*** INFORMATION PROVIDED Section Begins ***
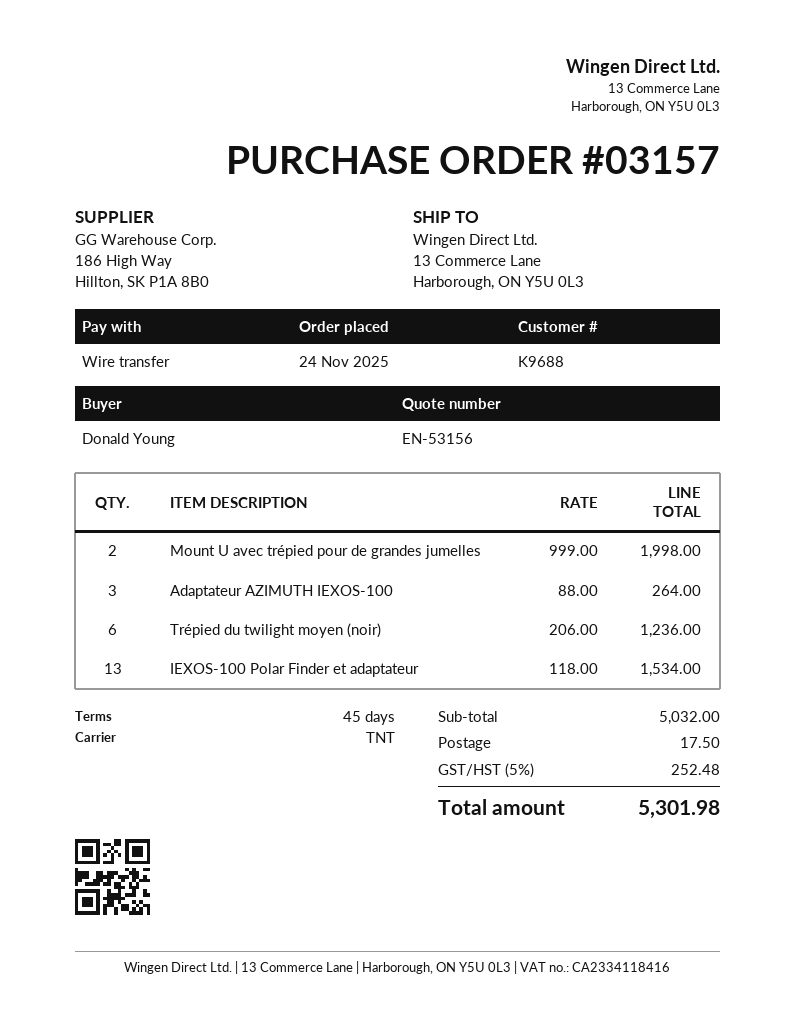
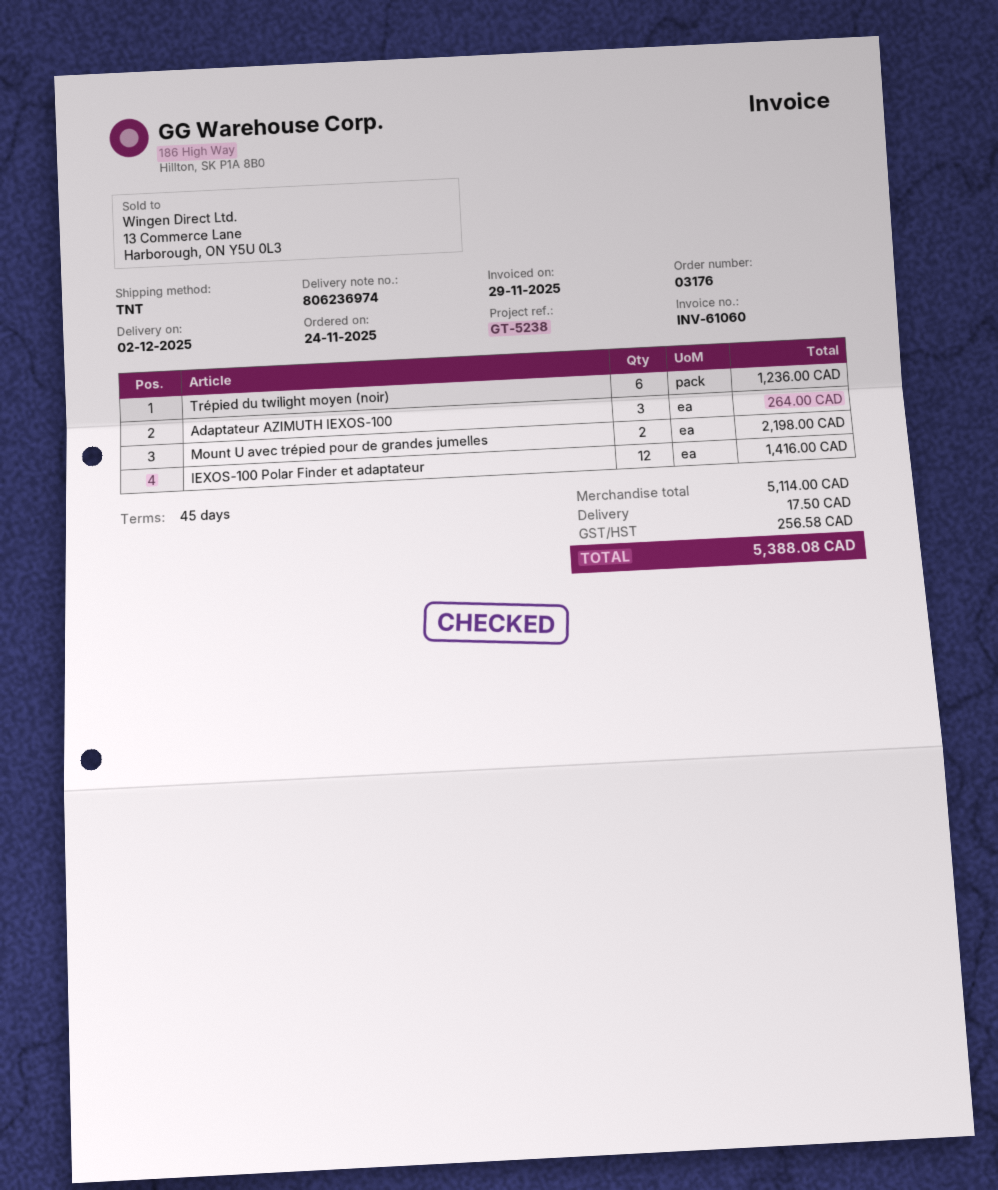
order number: 03157 -> 03176
Mount U avec trépied pour de grandes jumelles: 2 for 1998.00 -> 2 for 2198.00
IEXOS-100 Polar Finder et adaptateur: 13 for 1534.00 -> 12 for 1416.00
subtotal: 5032.00 -> 5114.00
tax: 252.48 -> 256.58
total: 5301.98 -> 5388.08

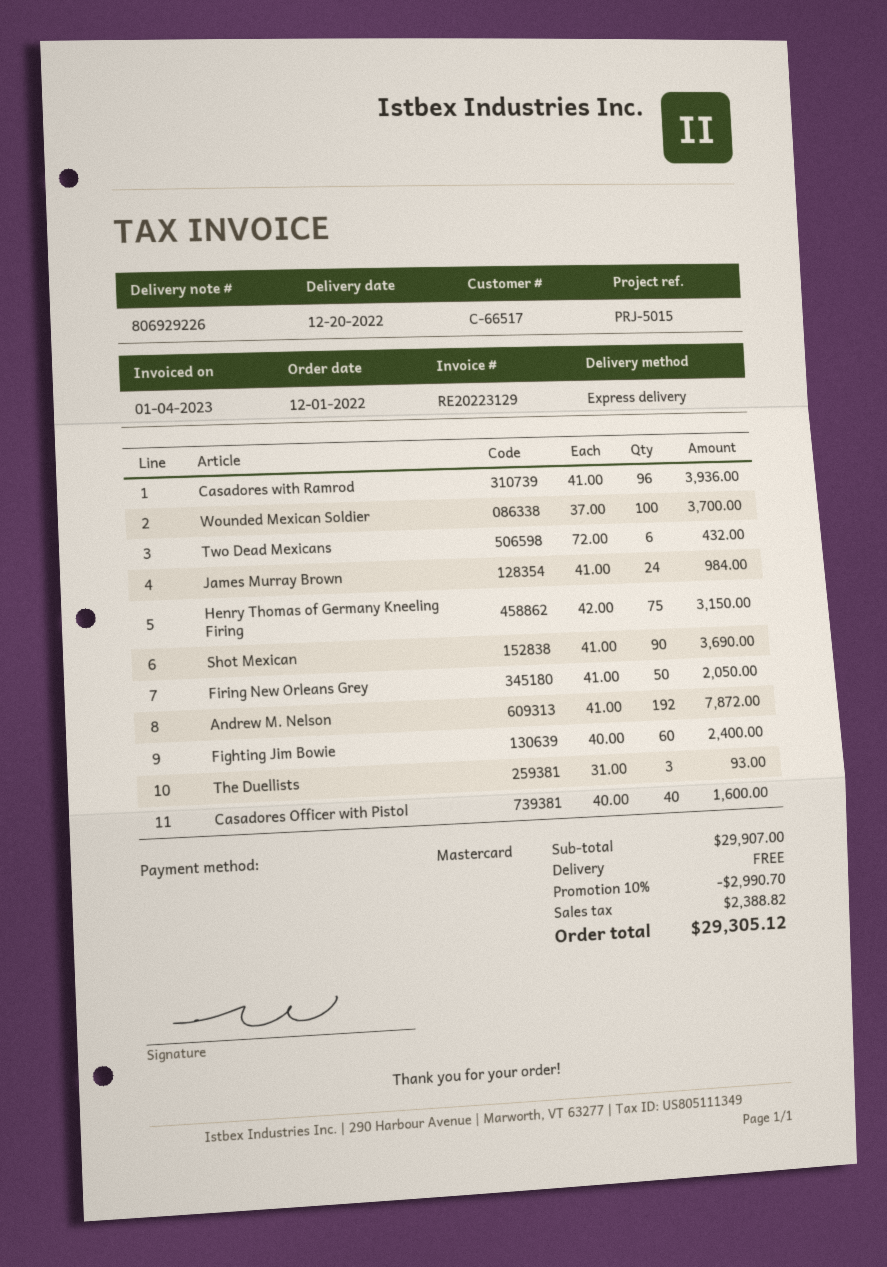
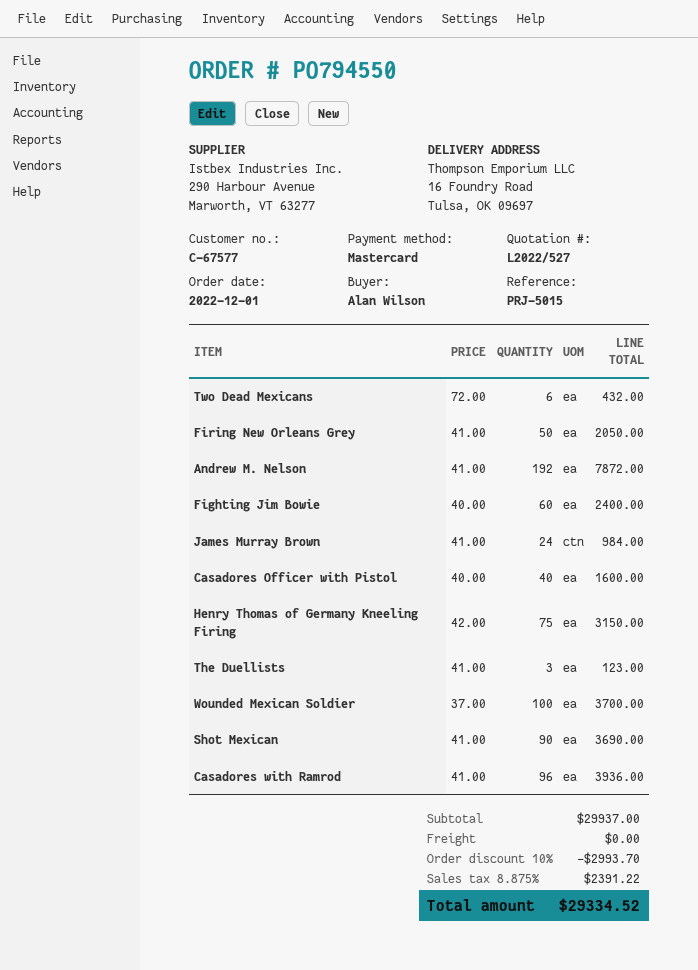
customer number: C-66517 -> C-67577
The Duellists: 3 x 31.00 = 93.00 -> 3 x 41.00 = 123.00
subtotal: 29907.00 -> 29937.00
discount: 10% = 2990.70 -> 10% = 2993.70
tax: 2388.82 -> 2391.22
total: 29305.12 -> 29334.52

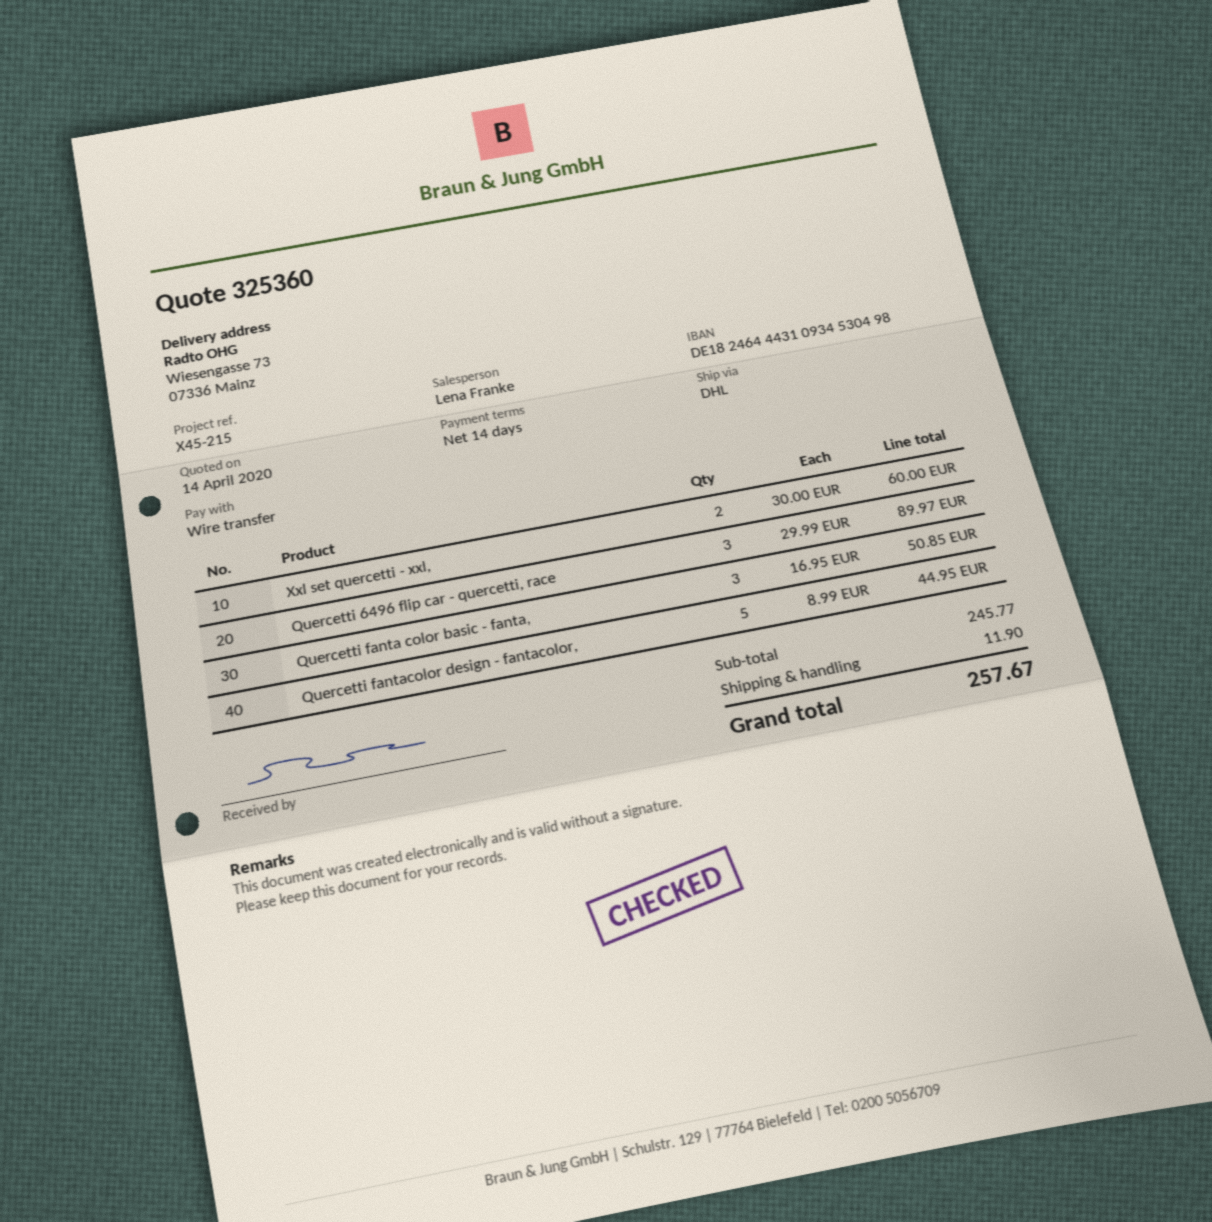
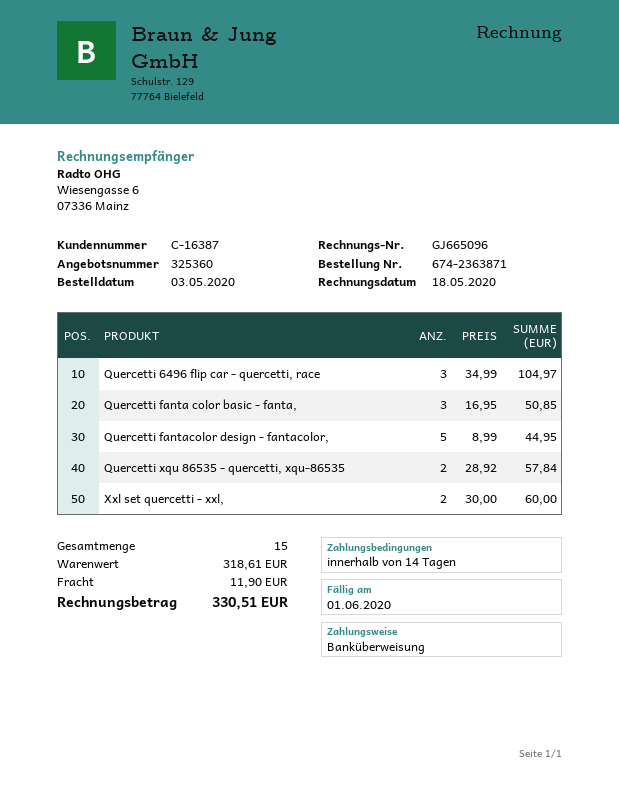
Quercetti 6496 flip car - quercetti, race: 3 x 29.99 = 89.97 -> 3 x 34.99 = 104.97
Quercetti xqu 86535 - quercetti, xqu-86535: none -> 2 x 28.92 = 57.84
subtotal: 245.77 -> 318.61
total: 257.67 -> 330.51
*** INFORMATION PROVIDED Section Ends ***
• [WORK TO BE COMPLETED] Each line from the one bearing "Mount U avec" through the final line of the records is to be copied exactly, and no pictures are to be included.

• [TASK SOLUTION]
Mount U avec trépied pour de grandes jumelles: 2 for 1998.00 -> 2 for 2198.00
IEXOS-100 Polar Finder et adaptateur: 13 for 1534.00 -> 12 for 1416.00
subtotal: 5032.00 -> 5114.00
tax: 252.48 -> 256.58
total: 5301.98 -> 5388.08

customer number: C-66517 -> C-67577
The Duellists: 3 x 31.00 = 93.00 -> 3 x 41.00 = 123.00
subtotal: 29907.00 -> 29937.00
discount: 10% = 2990.70 -> 10% = 2993.70
tax: 2388.82 -> 2391.22
total: 29305.12 -> 29334.52

Quercetti 6496 flip car - quercetti, race: 3 x 29.99 = 89.97 -> 3 x 34.99 = 104.97
Quercetti xqu 86535 - quercetti, xqu-86535: none -> 2 x 28.92 = 57.84
subtotal: 245.77 -> 318.61
total: 257.67 -> 330.51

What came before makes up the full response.